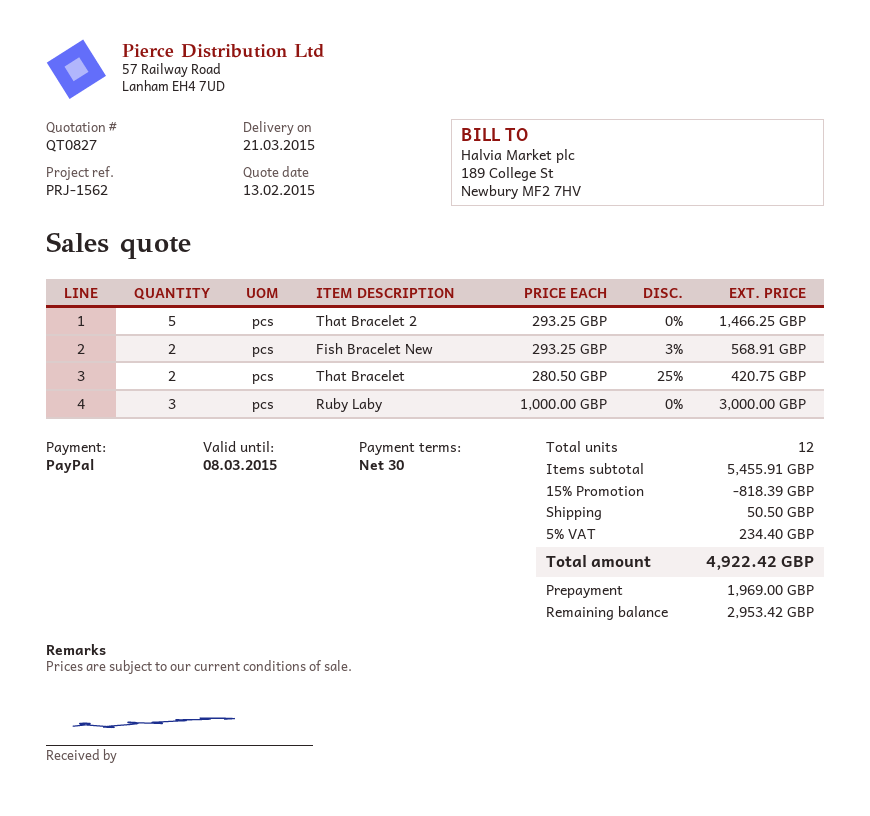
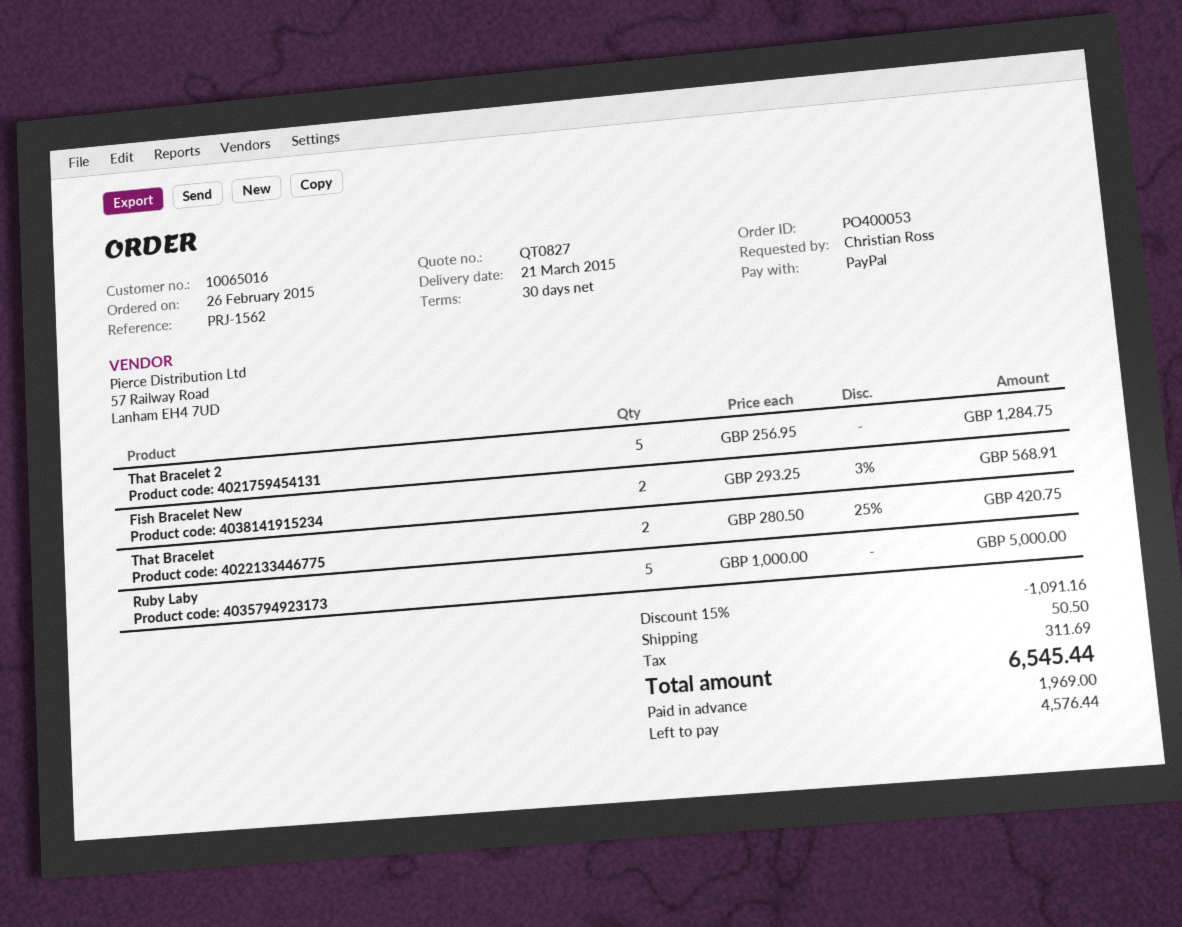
That Bracelet 2: 5 x 293.25 = 1466.25 -> 5 x 256.95 = 1284.75
Ruby Laby: 3 x 1000.00 = 3000.00 -> 5 x 1000.00 = 5000.00
discount: 15% = 818.39 -> 15% = 1091.16
tax: 234.40 -> 311.69
total: 4922.42 -> 6545.44
balance: 2953.42 -> 4576.44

● ● ● ●

WORK INSTRUCTIONS
Line by line, give the material above again exactly, but without any pictures.

TASK RESULT
That Bracelet 2: 5 x 293.25 = 1466.25 -> 5 x 256.95 = 1284.75
Ruby Laby: 3 x 1000.00 = 3000.00 -> 5 x 1000.00 = 5000.00
discount: 15% = 818.39 -> 15% = 1091.16
tax: 234.40 -> 311.69
total: 4922.42 -> 6545.44
balance: 2953.42 -> 4576.44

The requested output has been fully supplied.